Department of Respiratory Medicine, Haining People's Hospital, Haining, China.
Haining People's Hospital, Haining, China.
Medicine (Baltimore). 2022 Dec 23;101(51):e32423. doi: 10.1097/MD.0000000000032423.
Lower respiratory tract infection (LRTI) is still a threat to human health. Metagenomics next-generation sequencing (NGS) provides an efficient and unbiased way to identify LRTI pathogens, and has been shown to have several advantages over traditional methods. However, its application is currently limited in low-resource settings. Our aim was to collect and analyze data on LRTI cases at a county-level community hospital in Eastern China over one year, in order to compare the efficiency of NGS and traditional methods including culture, nucleic acid amplification and antibody techniques. We performed NGS of bronchoalveolar lavage fluid (BALF) for pathogen identification in 71 patients with LRTI. We compared the detection rates, identified pathogens, and turnaround time of NGS with traditional methods. Pathogens were detected using traditional methods in 19 cases, and the results were compared with those obtained with the NGS technique in 60 cases. The pathogen detection rate of NGS (84.5%) was much higher than that of the traditional methods (26.8%). Moreover, with the traditional methods considered the gold standard, the consistency rate between NGS and traditional methods was 68.4%. For the 19 cases in which the traditional method was used, the main pathogens included invasive Aspergillus (5 cases), Pseudomonas aeruginosa (3 cases), Candida albicans (3 cases), and Staphylococcus aureus (2 cases). Among the 60 cases detected by NGS, the main pathogens included Mycobacterium (12 cases), Streptococcus pneumoniae (5 cases), Klebsiella pneumoniae (3 cases), P. aeruginosa (3 cases), Haemophilus influenzae (3 cases), and S. aureus (3 cases), Aspergillus (9 cases), Pneumocystis jiroveci (5 cases), C. albicans (3 cases), Human Papilloma Virus (9 cases), Epstein-Barr virus (8 cases), and parvovirus (6 cases). In addition, 2 cases of chlamydia and 1 case of mycoplasma infection were detected by NGS. The time taken to perform the NGS tests was significantly shorter than that taken with the traditional method. NGS analysis of bronchoalveolar lavage fluid, in combination with traditional pathogen detection methods, can improve the efficiency of pathogen detection. More attention should be paid to the regional epidemic characteristics of infectious pathogens in LRTI.
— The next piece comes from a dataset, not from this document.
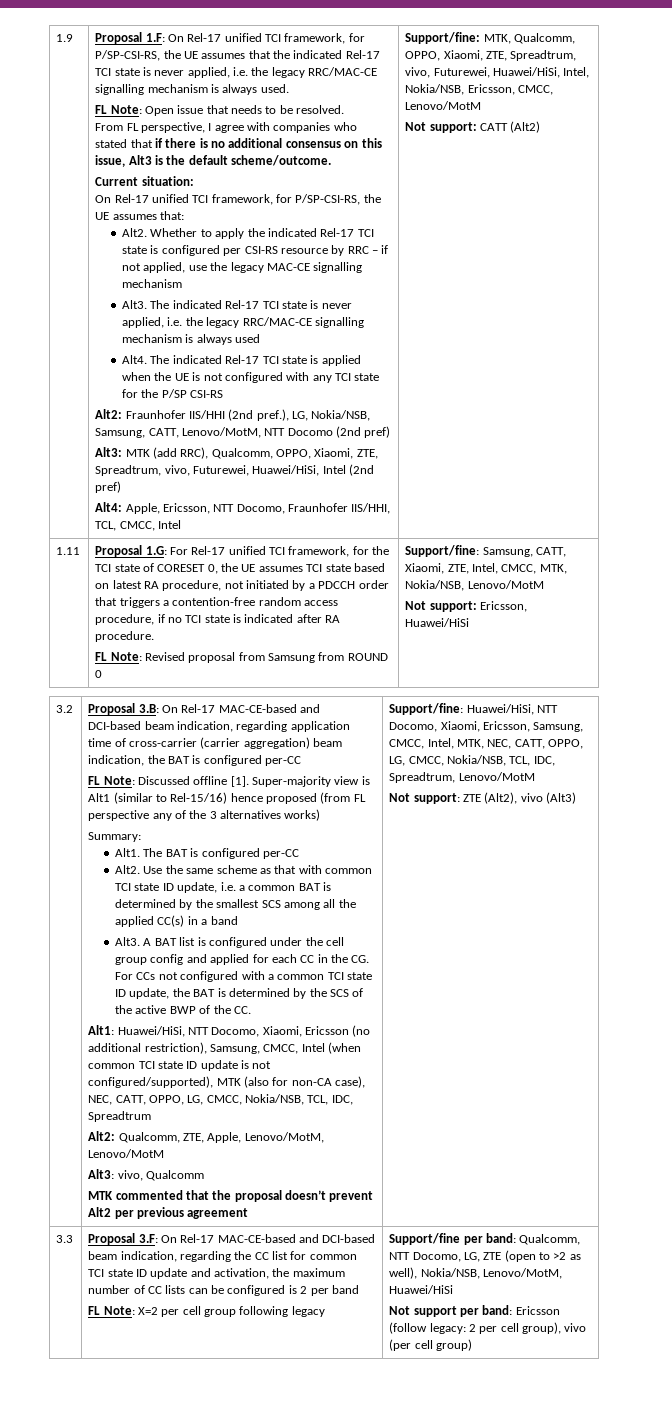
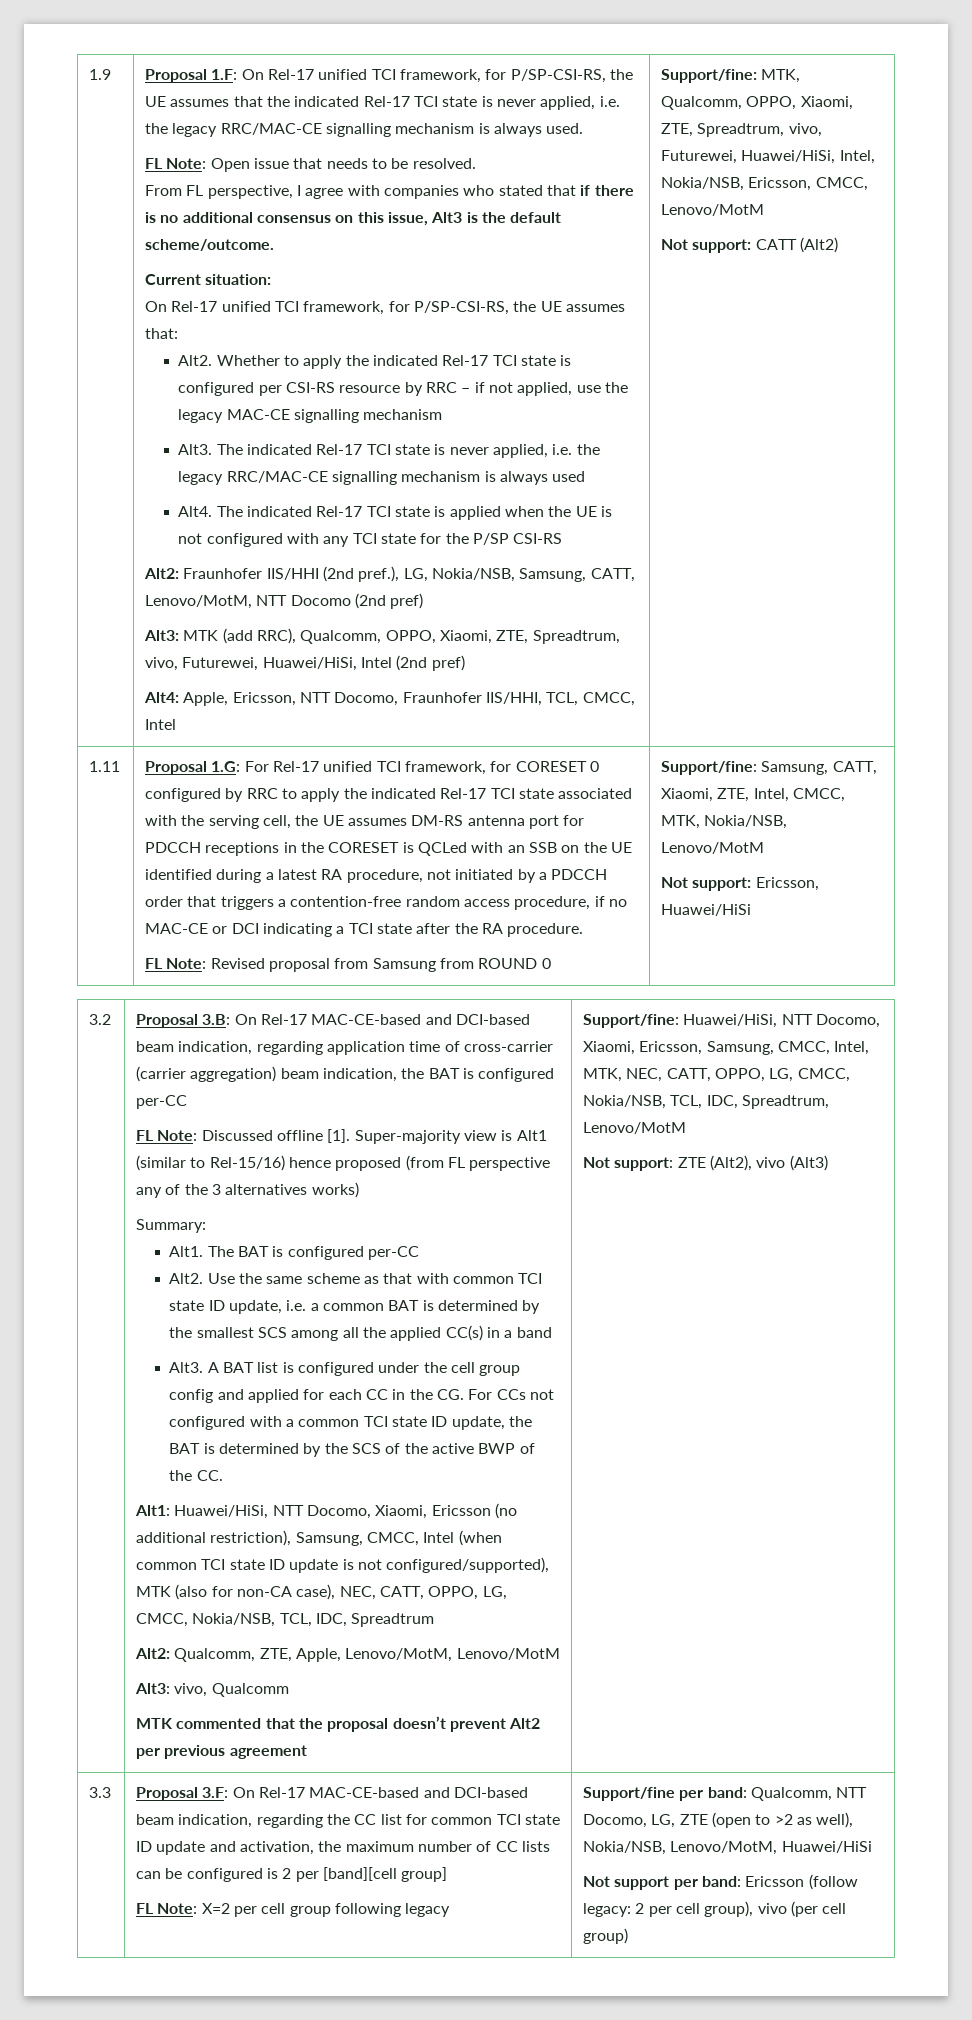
- Proposal 1.G: For Rel-17 unified TCI framework, for the TCI state of CORESET 0, the UE assumes TCI state based on latest RA procedure, not initiated by a PDCCH order that triggers a contention-free random access procedure, if no TCI state is indicated after RA procedure.
+ Proposal 1.G: For Rel-17 unified TCI framework, for CORESET 0 configured by RRC to apply the indicated Rel-17 TCI state associated with the serving cell, the UE assumes DM-RS antenna port for PDCCH receptions in the CORESET is QCLed with an SSB on the UE identified during a latest RA procedure, not initiated by a PDCCH order that triggers a contention-free random access procedure, if no MAC-CE or DCI indicating a TCI state after the RA procedure.
- Proposal 3.F: On Rel-17 MAC-CE-based and DCI-based beam indication, regarding the CC list for common TCI state ID update and activation, the maximum number of CC lists can be configured is 2 per band
+ Proposal 3.F: On Rel-17 MAC-CE-based and DCI-based beam indication, regarding the CC list for common TCI state ID update and activation, the maximum number of CC lists can be configured is 2 per [band][cell group]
下呼吸道感染(LRTI)仍然是威胁人类健康的因素。宏基因组下一代测序(NGS)为鉴定 LRTI 病原体提供了一种高效且无偏倚的方法,并且已被证明优于传统方法。然而,其在资源有限的环境中的应用目前受到限制。本研究的目的是收集和分析中国东部一家县级社区医院一年来的 LRTI 病例数据,以比较 NGS 与包括培养、核酸扩增和抗体技术在内的传统方法的效率。我们对 71 例 LRTI 患者的支气管肺泡灌洗液(BALF)进行了 NGS 以鉴定病原体。我们比较了 NGS 与传统方法的检测率、鉴定出的病原体和周转时间。传统方法检测出 19 例病例,将结果与 60 例使用 NGS 技术的结果进行了比较。NGS 的病原体检测率(84.5%)明显高于传统方法(26.8%)。此外,以传统方法为金标准,NGS 与传统方法的一致性率为 68.4%。在使用传统方法的 19 例病例中,主要病原体包括侵袭性曲霉(5 例)、铜绿假单胞菌(3 例)、白色念珠菌(3 例)和金黄色葡萄球菌(2 例)。在通过 NGS 检测的 60 例病例中,主要病原体包括分枝杆菌(12 例)、肺炎链球菌(5 例)、肺炎克雷伯菌(3 例)、铜绿假单胞菌(3 例)、流感嗜血杆菌(3 例)、金黄色葡萄球菌(3 例)、曲霉(9 例)、卡氏肺孢子虫(5 例)、白色念珠菌(3 例)、人乳头瘤病毒(9 例)、EB 病毒(8 例)和细小病毒(6 例)。此外,通过 NGS 检测到 2 例衣原体感染和 1 例支原体感染。NGS 检测的时间明显短于传统方法。对支气管肺泡灌洗液进行 NGS 分析,并结合传统的病原体检测方法,可以提高病原体检测的效率。应更加关注 LRTI 中传染性病原体的区域性流行特征。